* _EXERCISE GOAL_
Give the data again in full. Keep every line the same.
━━━━━ PROVIDED RECORDS
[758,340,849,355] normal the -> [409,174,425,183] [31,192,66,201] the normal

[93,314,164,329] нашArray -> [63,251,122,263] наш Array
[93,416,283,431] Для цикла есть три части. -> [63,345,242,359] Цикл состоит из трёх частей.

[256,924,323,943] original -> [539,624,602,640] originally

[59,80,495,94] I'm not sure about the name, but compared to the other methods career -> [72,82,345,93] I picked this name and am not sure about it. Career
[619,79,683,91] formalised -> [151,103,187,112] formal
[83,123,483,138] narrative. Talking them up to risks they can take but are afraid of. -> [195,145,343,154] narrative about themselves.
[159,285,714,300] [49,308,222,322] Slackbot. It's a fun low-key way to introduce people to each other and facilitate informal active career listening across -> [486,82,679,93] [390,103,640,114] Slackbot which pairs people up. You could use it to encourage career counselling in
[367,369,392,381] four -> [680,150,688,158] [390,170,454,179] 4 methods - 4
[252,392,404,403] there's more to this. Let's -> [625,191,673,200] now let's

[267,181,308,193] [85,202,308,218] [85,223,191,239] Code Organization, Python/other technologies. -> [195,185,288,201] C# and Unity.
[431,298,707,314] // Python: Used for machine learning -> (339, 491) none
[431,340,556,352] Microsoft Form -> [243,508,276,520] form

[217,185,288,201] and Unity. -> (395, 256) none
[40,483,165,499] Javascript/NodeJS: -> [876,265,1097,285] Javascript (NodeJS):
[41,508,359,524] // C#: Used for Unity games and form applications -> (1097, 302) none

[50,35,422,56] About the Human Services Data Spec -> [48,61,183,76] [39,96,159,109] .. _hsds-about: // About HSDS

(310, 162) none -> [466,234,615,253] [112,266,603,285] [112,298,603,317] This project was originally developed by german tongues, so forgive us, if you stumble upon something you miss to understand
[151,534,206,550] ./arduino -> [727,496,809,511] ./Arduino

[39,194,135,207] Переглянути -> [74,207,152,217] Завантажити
━━━━━━━━━━
* _ANSWER BOX_
[758,340,849,355] normal the -> [409,174,425,183] [31,192,66,201] the normal

[93,314,164,329] нашArray -> [63,251,122,263] наш Array
[93,416,283,431] Для цикла есть три части. -> [63,345,242,359] Цикл состоит из трёх частей.

[256,924,323,943] original -> [539,624,602,640] originally

[59,80,495,94] I'm not sure about the name, but compared to the other methods career -> [72,82,345,93] I picked this name and am not sure about it. Career
[619,79,683,91] formalised -> [151,103,187,112] formal
[83,123,483,138] narrative. Talking them up to risks they can take but are afraid of. -> [195,145,343,154] narrative about themselves.
[159,285,714,300] [49,308,222,322] Slackbot. It's a fun low-key way to introduce people to each other and facilitate informal active career listening across -> [486,82,679,93] [390,103,640,114] Slackbot which pairs people up. You could use it to encourage career counselling in
[367,369,392,381] four -> [680,150,688,158] [390,170,454,179] 4 methods - 4
[252,392,404,403] there's more to this. Let's -> [625,191,673,200] now let's

[267,181,308,193] [85,202,308,218] [85,223,191,239] Code Organization, Python/other technologies. -> [195,185,288,201] C# and Unity.
[431,298,707,314] // Python: Used for machine learning -> (339, 491) none
[431,340,556,352] Microsoft Form -> [243,508,276,520] form

[217,185,288,201] and Unity. -> (395, 256) none
[40,483,165,499] Javascript/NodeJS: -> [876,265,1097,285] Javascript (NodeJS):
[41,508,359,524] // C#: Used for Unity games and form applications -> (1097, 302) none

[50,35,422,56] About the Human Services Data Spec -> [48,61,183,76] [39,96,159,109] .. _hsds-about: // About HSDS

(310, 162) none -> [466,234,615,253] [112,266,603,285] [112,298,603,317] This project was originally developed by german tongues, so forgive us, if you stumble upon something you miss to understand
[151,534,206,550] ./arduino -> [727,496,809,511] ./Arduino

[39,194,135,207] Переглянути -> [74,207,152,217] Завантажити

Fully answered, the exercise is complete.